24. Januar 1975 Jazz-Diva Keith Jarret lässt Konzert platzen, fast
Einen der ganz Großen des Jazz will die Schülerin Vera Brandes für ein Konzert gewinnen. Einen Veranstaltungsort hat sie, über tausend Eintrittskarten sind schnell verkauft. Doch dann passt dem Star, Keith Jarrett, das alte Klavier dort nicht. Er sagt in letzter Minute ab – fast. Autor: Simon Demmelhuber
24. Januar
Mittwoch, 24. Januar 2024
Autor(in): Simon Demmelhuber
Sprecher(in): Johannes Hitzelberger
Redaktion: Susi Weichselbaumer
Erst ein paar Töne nur. Brüchige Klänge lauschen ins Leere. Ein Echo ruft. Akkorde finden zusammen, Rhythmen härten aus und zerfallen. Eine Reise beginnt, ein Aufbruch ins Ungewisse, ein Tanz am Abgrund, dem Stürzen, dem Scheitern so nah. Doch am Ende triumphieren Jubel, Rausch und Überschwang. Am Schluss ist alles Gewagte gelungen und alles Dunkle ins Helle gerettet.
Ganz klar: Keith Jarrett. The Köln Concert! Das erfolgreichste, bestverkaufte Soloalbum der Jazzgeschichte! Von mittlerweile zwei Generationen an Kinder und Enkel weitergereicht. Gefeiert, geliebt, aufgefahren in den Klavierolymp, längst und zurecht unsterblich geworden.
Ziemlich erhaben
Dabei hätte das Ohrenwunder ums Haar gar nicht stattgefunden. Zumindest sieht es am 24. Januar 1975 lange Zeit genau danach aus. Ob Jarrett an diesem Abend spielt, ob das frei improvisierte Konzert überhaupt aufgezeichnet wird, all das hängt bis kurz vor Einlass am seidenen Faden. Und fast bis ganz zuletzt weiß Vera Brandes nicht, wie sie den drohenden Ausfall abwenden soll.
Gerade 18 Jahre ist die Schülerin alt. Aber sie hat schon ein paar Jazzkonzerte organisiert. Und nun hat Vera Brandes einen wirklich dicken Fisch am Haken. Keith Jarrett ist auf Europatournee.

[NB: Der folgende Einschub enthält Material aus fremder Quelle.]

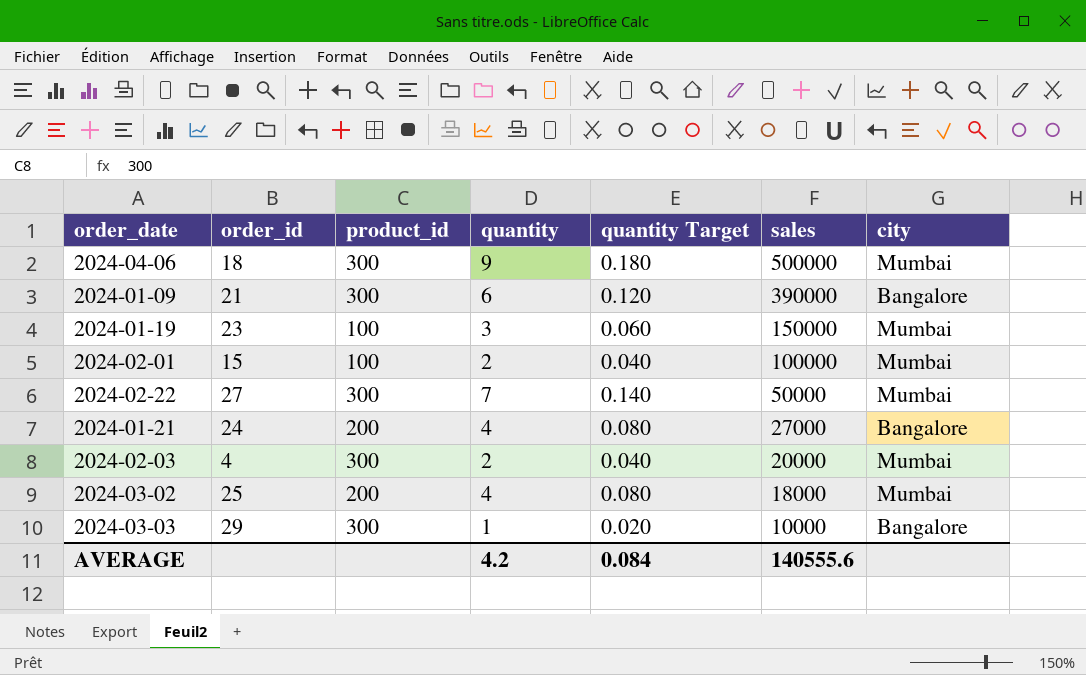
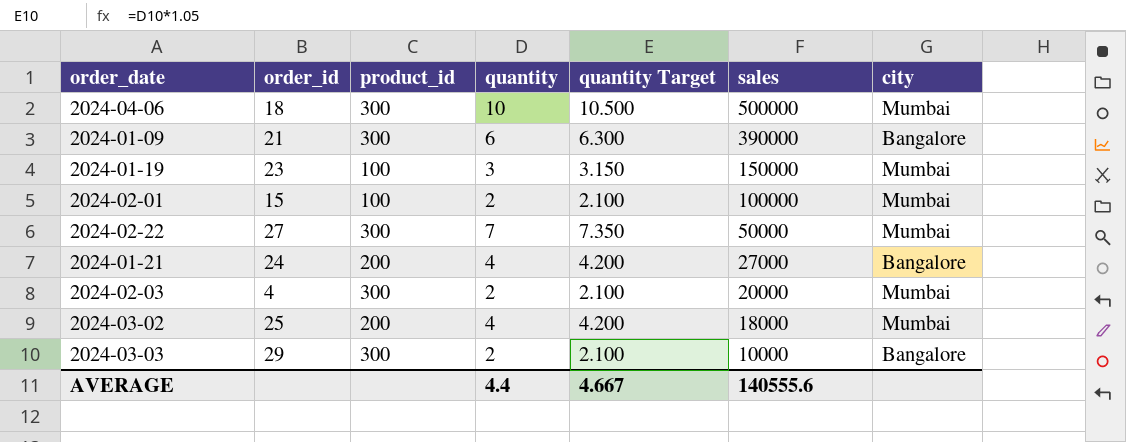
column quantity Target | formula: [quantity] * 0.02 -> [quantity] * 1.05
2024-04-06 | quantity: 9 -> 10
2024-03-03 | quantity: 1 -> 2
AVERAGE | quantity: 4.2 -> 4.4
AVERAGE | quantity Target: 0.084 -> 4.667

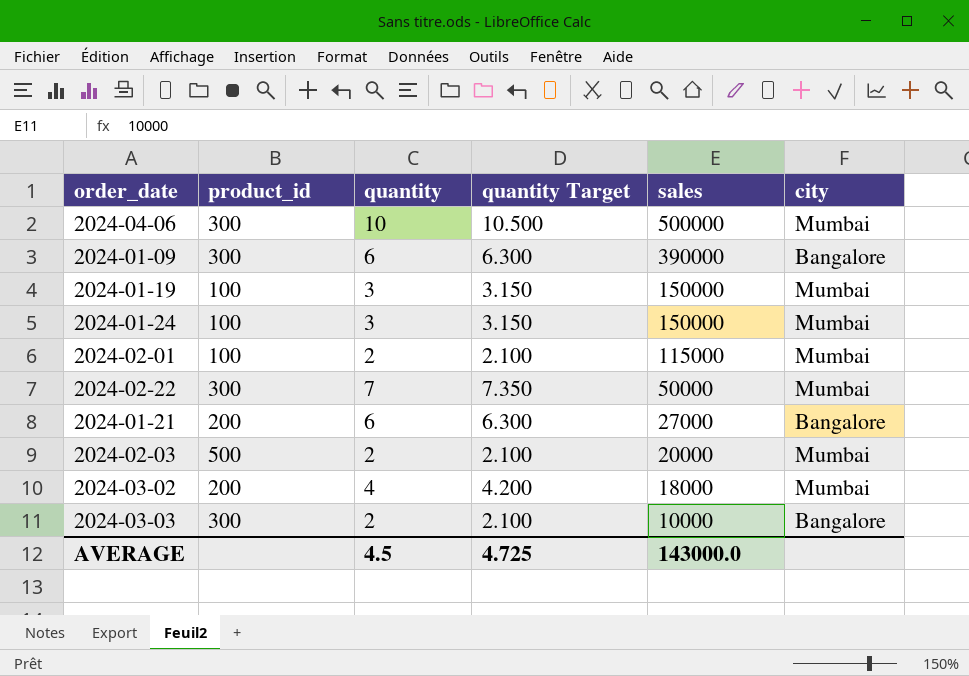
column order_id | position: 2 -> none
row 2024-01-24: none -> 100 | 3 | 3.150 | 150000 | Mumbai
2024-02-01 | sales: 100000 -> 115000
2024-01-21 | quantity: 4 -> 6
2024-01-21 | quantity Target: 4.200 -> 6.300
2024-02-03 | product_id: 300 -> 500
AVERAGE | quantity: 4.4 -> 4.5
AVERAGE | quantity Target: 4.667 -> 4.725
AVERAGE | sales: 140555.6 -> 143000.0

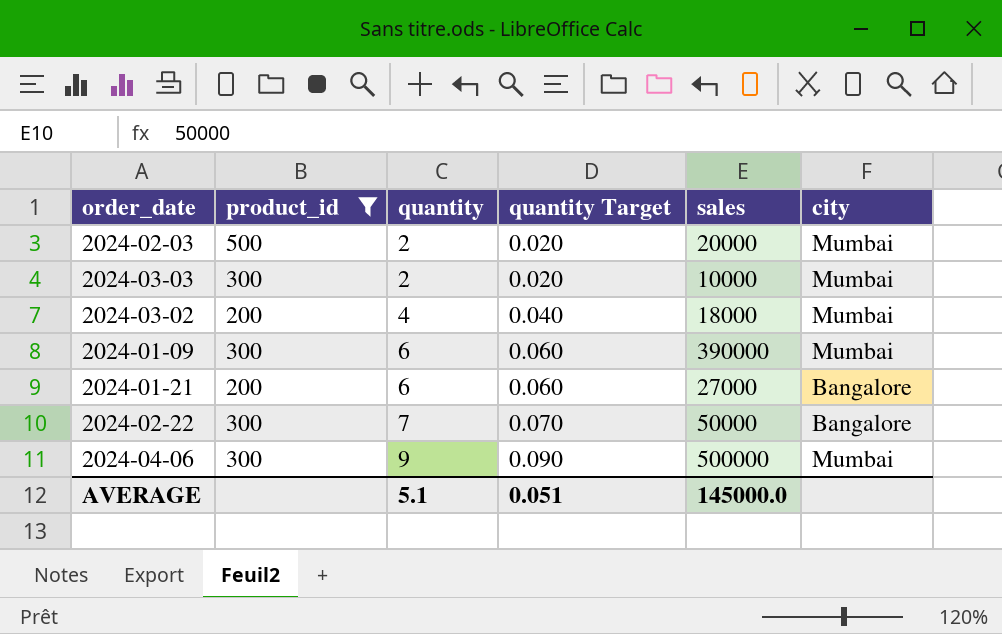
filter: none -> product_id != 100
row order: sales descending -> quantity ascending
column quantity Target | formula: [quantity] * 1.05 -> [quantity] * 0.01
2024-03-03 | city: Bangalore -> Mumbai
2024-01-09 | city: Bangalore -> Mumbai
2024-02-22 | city: Mumbai -> Bangalore
2024-04-06 | quantity: 10 -> 9
AVERAGE | quantity: 4.5 -> 5.1
AVERAGE | quantity Target: 4.725 -> 0.051
AVERAGE | sales: 143000.0 -> 145000.0

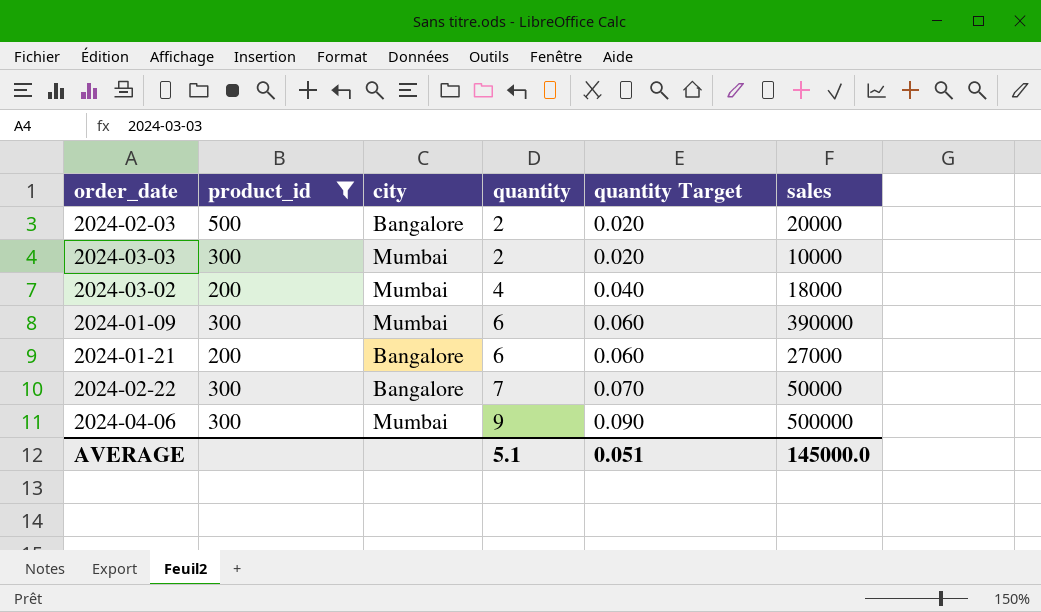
column city | position: 6 -> 3
2024-02-03 | city: Mumbai -> Bangalore

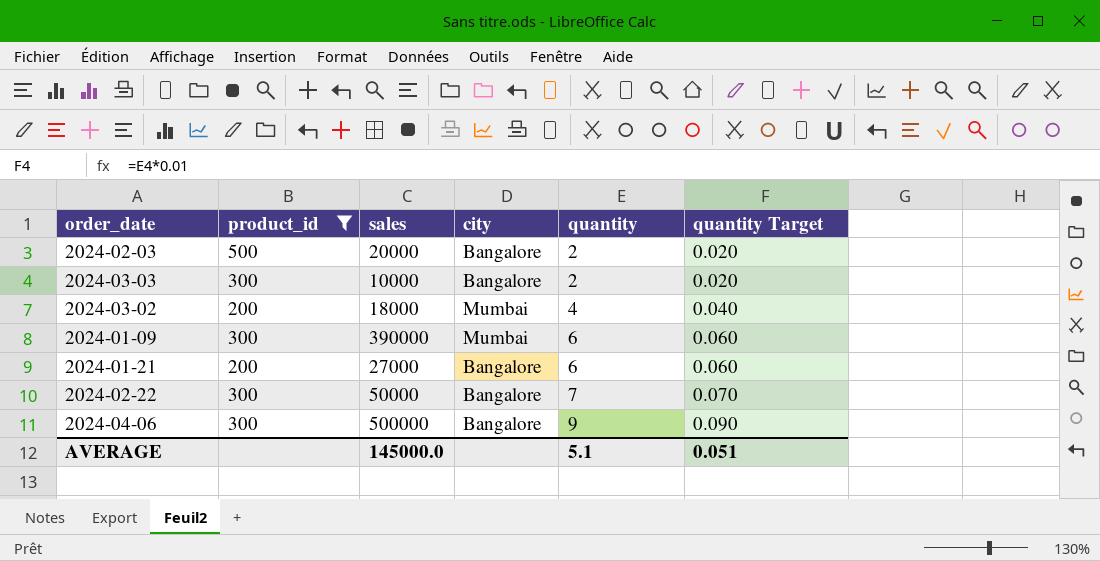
column sales | position: 6 -> 3
2024-03-03 | city: Mumbai -> Bangalore
2024-04-06 | city: Mumbai -> Bangalore

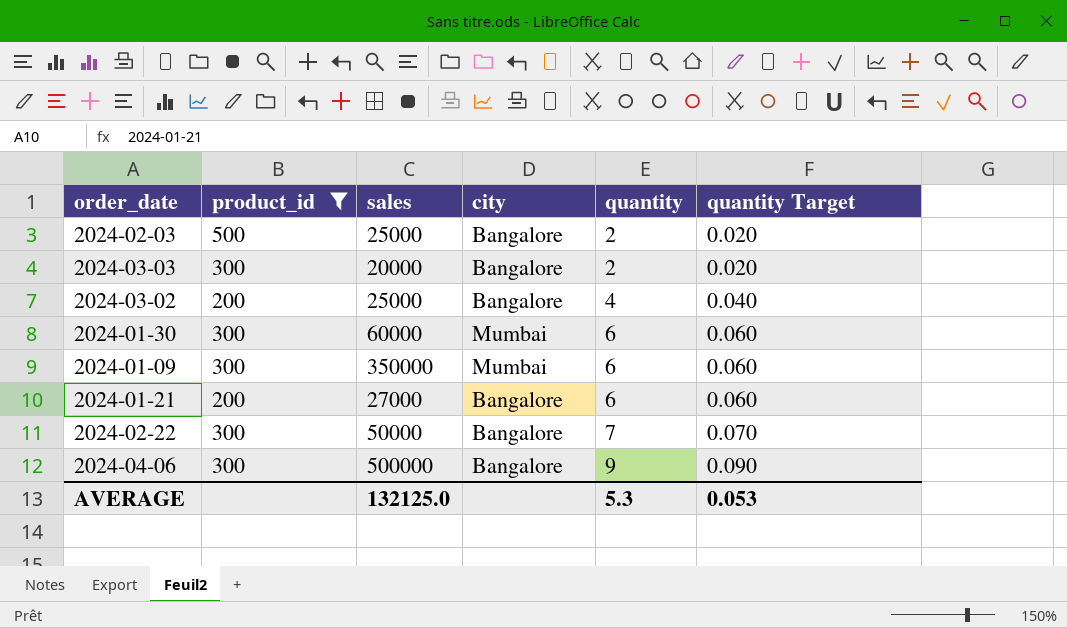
2024-02-03 | sales: 20000 -> 25000
2024-03-03 | sales: 10000 -> 20000
2024-03-02 | sales: 18000 -> 25000
2024-03-02 | city: Mumbai -> Bangalore
row 2024-01-30: none -> 300 | 60000 | Mumbai | 6 | 0.060
2024-01-09 | sales: 390000 -> 350000
AVERAGE | sales: 145000.0 -> 132125.0
AVERAGE | quantity: 5.1 -> 5.3
AVERAGE | quantity Target: 0.051 -> 0.053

Über fünf Ecken kennt sie seinen Manager, den Musikproduzenten Manfred Eicher. Und irgendwie schafft sie zwei Kunststücke auf einmal: Sie holt Jarrett nach Köln und bequatscht die Oper, das Konzert zu beherbergen.
Nahezu ausgefallen
Aber irgendwie ist der Wurm drin. Jarrett kommt erst am späten Nachmittag in Köln an und hat miese Laune. Gerädert von der stundenlangen Anfahrt aus der Schweiz in Eichers klapprigem R4, hungrig, übernächtigt und dann auch noch das! Dann auch noch diese Zumutung! Ein großer Bösendorfer 290 Imperial war bestellt und vereinbart! Und was haben sie ihm hingestellt? Irgendein hinterletztes, zerschrammtes Einsingpiano, einen versifften, komplett verstimmten, total räudigen Müllhaufen mit hängenden Tasten, klemmenden Pedalen und fehlenden Saiten!
Jarrett schmollt, Eicher tobt: "Schafft ein vernünftiges Instrument her oder blast das Ganze ab." Aber absagen, wie denn? 1400 Karten sind weg, die Oper ist ausverkauft! Und ein besseres Piano treibt Vera Brandes jetzt am Freitagnachmittag nirgendwo auf.
Während die Hoffnung auf einen Ersatzflügel bröselt, nimmt sich ein Klavierstimmer die ramponierte Krücke vor und macht sie tatsächlich spielbar. Doch Jarrett ist inzwischen so angefressen, dass er seinen Krempel packt und wortlos verschwindet. Zum Glück steht Vera Brandes da gerade am Fenster. Sie sieht, wie er im Hof in ein Auto steigt, sieht, wie das Auto an einer Schranke hält, rast los, hastet die Treppe hinab, wirft sich dem Wagen in den Weg, reißt die Beifahrertür auf, brüllt: "Keith, wenn du heute nicht spielst, sind wir echt beide im Arsch!"
Jarrett stutzt, glotzt, grinst, nickt: "Ok. Ich spiele. Doch denk dran, nur wegen dir." Der Rest ist Legende. Und solange sich noch ein Plattenteller dreht, wird uns das Köln Concert die alte Geschichte vom Suchen und Finden des Glücks immer wieder neu erzählen.